Regular Expression Denial of Service in Elastic search results
Summary
The code in https://gitlab.com/gitlab-org/gitlab/-/blob/26962cded7d44900f7aab0d93b7095e3d518e1bb/ee/lib/gitlab/elastic/search_results.rb#L121 uses a regular expression to strip off the extension from file paths returned in search results.
def self.parse_search_result(result, project)
ref = result["_source"]["blob"]["commit_sha"]
path = result["_source"]["blob"]["path"]
extname = File.extname(path)
basename = path.sub(/#{extname}$/, '')
This basically allows a user to control the regular expression being ran and create a regex with catastrophic backtracking on purpose.
Steps to reproduce
It goes without saying that we should not test this on prod.
- If it isn't done already, enable Elasticsearch integration
- Create a project
- Create a file named
aaaaaaaaaaaaaaaaaaaaaaaaaaaaaaaaaaaaaaaaaaaaaaaaaaaaaaaaab.(a+)+$
with contentSEARCH_ME_REGEX_DOS_ISSUE
- Search for
SEARCH_ME_REGEX_DOS_ISSUE
- Request times out and fails with 500 error, process uses 100% CPU
Performance on my self-hosted GitLab was degraded and spamming a few of those requests could probably do some damage to uptime.

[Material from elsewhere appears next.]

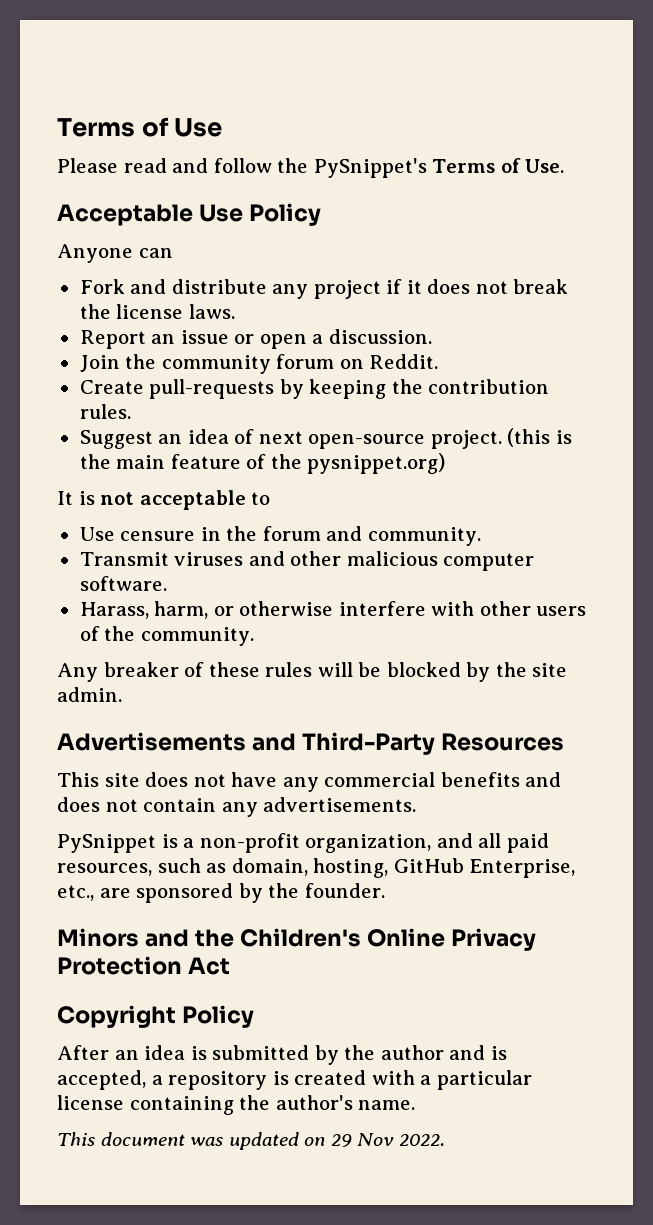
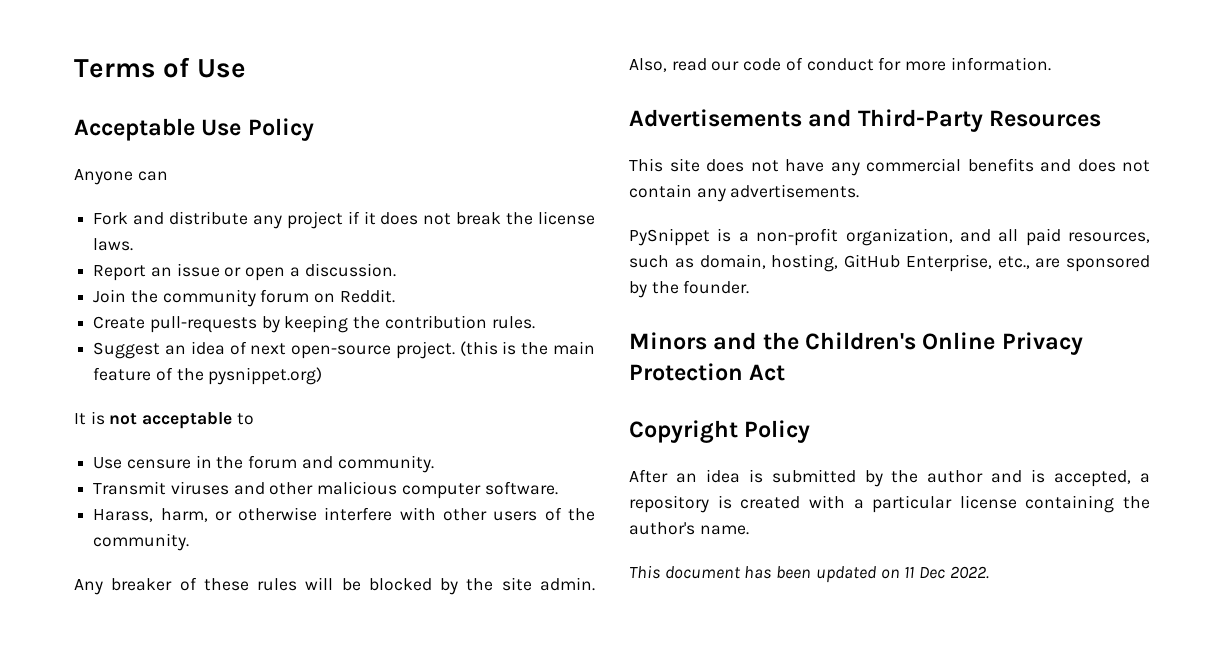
[57,158,565,178] // Please read and follow the PySnippet's Terms of Use. -> (246, 68) none
(122, 694) none -> [629,57,1051,72] Also, read our code of conduct for more information.
[190,1132,395,1150] was updated on 29 Nov -> [744,566,946,583] has been updated on 11 Dec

Here's a mocked example of what happens
# Faked result
path = '/group/project/aaaaaaaaaaaaaaaaaaaaaaaaaaaaaaaaaaaaaaaaaaaaaaaaaaaaaaaaab.(a+)+$'
# Code from https://gitlab.com/gitlab-org/gitlab/-/blob/26962cded7d44900f7aab0d93b7095e3d518e1bb/ee/lib/gitlab/elastic/search_results.rb#L120-121
extname = File.extname(path)
basename = path.sub(/#{extname}$/, '')
This code never returns.
What is the current bug behavior?
DoS caused by catastrophic backtracking of the regular expression
What is the expected correct behavior?
Extension being stripped without performance issues
Output of checks
Found in the master branch, probably happens on GitLab.com but I didn't test for obvious reasons.
Possible fixes
diff --git a/ee/lib/gitlab/elastic/search_results.rb b/ee/lib/gitlab/elastic/search_results.rb
index dc8da0e2e05..cb0c0e0fd11 100644
--- a/ee/lib/gitlab/elastic/search_results.rb
+++ b/ee/lib/gitlab/elastic/search_results.rb
@@ -117,8 +117,7 @@ module Gitlab
def self.parse_search_result(result, project)
ref = result["_source"]["blob"]["commit_sha"]
path = result["_source"]["blob"]["path"]
- extname = File.extname(path)
- basename = path.sub(/#{extname}$/, '')
+ basename = File.join(File.dirname(path), File.basename(path, File.extname(path)))
content = result["_source"]["blob"]["content"]
project_id = result['_source']['project_id'].to_i
total_lines = content.lines.size
If we must use the regex solution for whatever reason, then the regex should be constructed like so /#{Regexp.escape(extname)}$/
.